A neat experiment shows that if a current is sent through one of two adjacent conducting layers placed in a strong magnetic field, a quantum effect generates an exactly equal but opposite current in the other layer. See Letter p.481

In a superconductor, electrons travel in pairs and can flow past obstacles without resistance. On page 481 of this issue, Nandi et al.1 demonstrate the existence of a strange analogue of this electronic behaviour in a system of two adjacent conducting layers in which the pairing is instead between an electron in one layer and the absence of an electron in the other layer. This strange form of pairing causes the current in the system to flow without dissipation, as long as the separate currents in each layer are exactly equal in magnitude and opposite in direction. As the physicist Isidor Isaac Rabi once remarked when confronted with an unexpected item from the menu of the delicatessen that is our Universe, “Who ordered that?”.

The 'fluid' model of electricity, developed in the eighteenth century by Benjamin Franklin and others, postulates that electrical charge is a continuous quantity associated with an excess or deficit in the density of some mysterious fluid that smoothly pervades the Universe. This model is perfectly adequate for many practical purposes, but in 1897, J. J. Thomson discovered the electron and concluded that electrical charge is quantized — it occurs in tiny but discrete units carried by elementary particles.

The discreteness of charge is responsible for a phenomenon known as Coulomb drag. To understand what this is, consider two thin metal layers that are separated by an electrically insulating barrier but that are so close to each other that the distance between them (about 10nanometres) is comparable to the distance between individual electrons within each layer (Fig. 1).
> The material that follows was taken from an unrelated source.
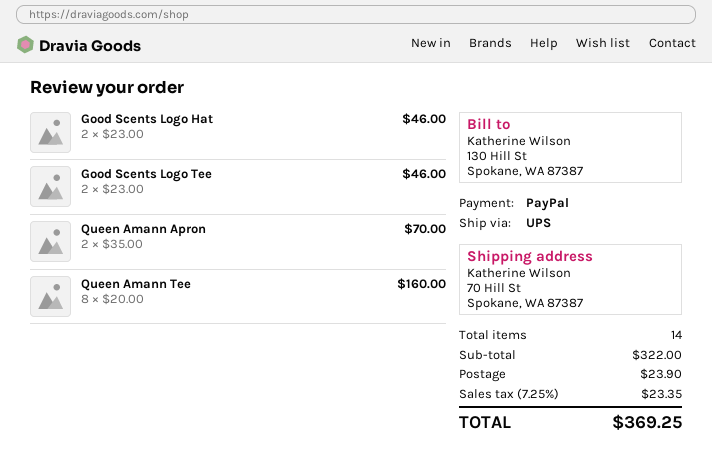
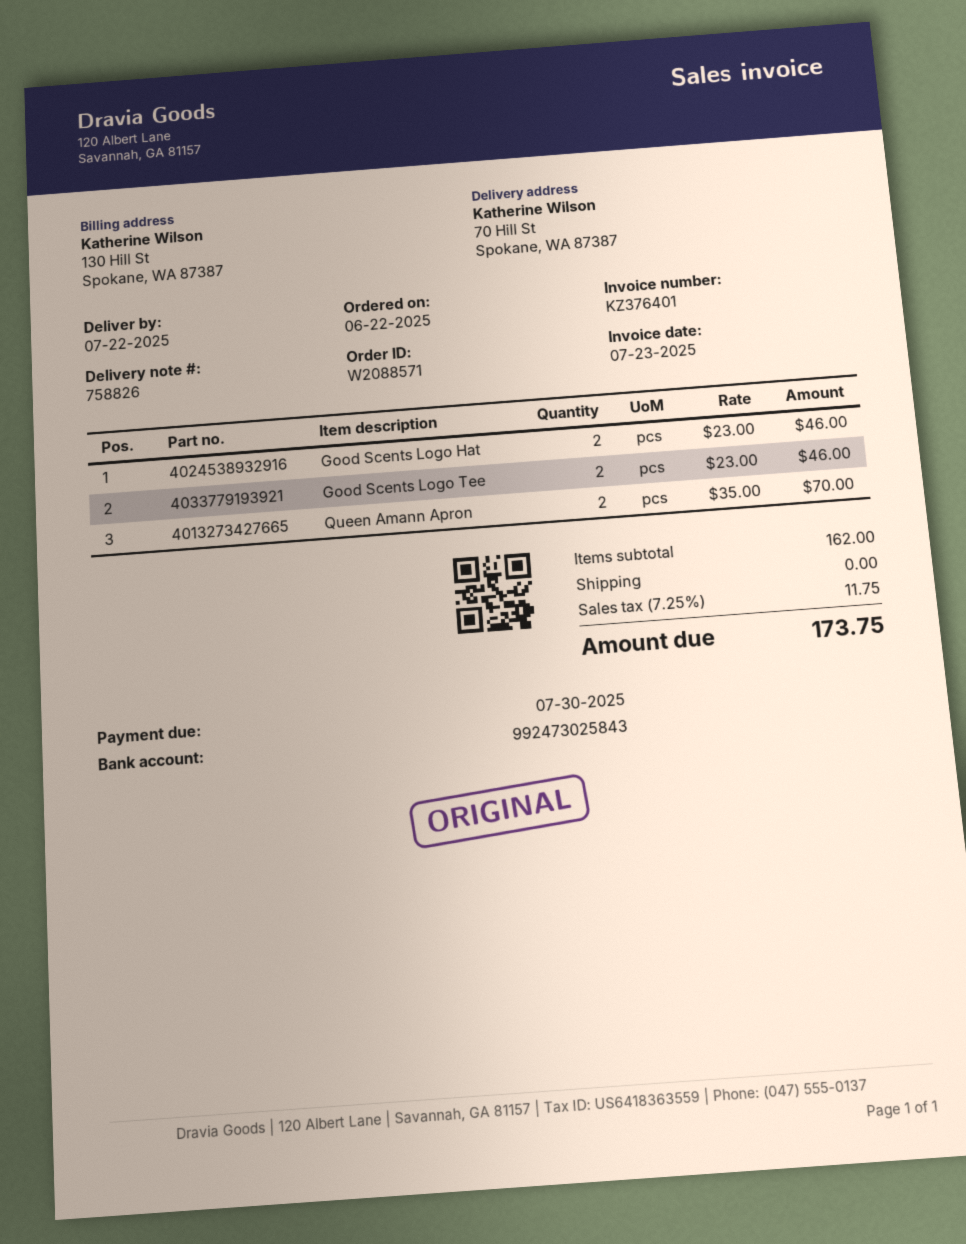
Queen Amann Tee: 8 x 20.00 = 160.00 -> none
subtotal: 322.00 -> 162.00
shipping: 23.90 -> 0.00
tax: 7.25% = 23.35 -> 7.25% = 11.75
total: 369.25 -> 173.75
The electrons in each layer therefore 'see' the graininess of the charge density of the electrons in the other layer. Because of their mutual Coulomb force, electrons in each layer can collide with each other. These collisions cause electrons flowing in one layer (the drive current) to 'drag' the electrons in the other layer, producing a drag current that flows in the same direction as the drive current. An analogous phenomenon occurs when a piece of sandpaper is pushed past another piece: the discrete grains of sand in each sheet produce a mutual friction that drags the second sheet along in the same direction as the first.

Figure 1: Against the current.

Nandi and colleagues' system1 consists of two closely spaced layers of electrons separated by an electrically insulating barrier. The authors show that, by applying a strong magnetic field, the system can be brought into a regime in which the current of electrons in one layer drives the electrons in the other layer to flow in a current that has the same magnitude as the drive current, but the opposite direction. Layer thickness and separation, and the spacing between electrons in each layer, are all about 10 nanometres.

In typical circumstances, the drag current does indeed flow in the same direction as the drive current, but it is much smaller and vanishes as the temperature approaches absolute zero. This is because the mutual drag friction between electron layers is far smaller than the internal friction — that is, the ordinary electrical resistance resulting from the collisions of the electrons with ever-present impurity atoms in each layer. The smallness of the mutual friction is due in part to the fact that, in ordinary metals, the electrons are whizzing about at 1% of the speed of light and don't spend much time near each other during collisions. The disappearance of the drag current at zero temperature is caused by a quantum effect associated with the Pauli exclusion principle, which states that two electrons cannot occupy the same quantum state.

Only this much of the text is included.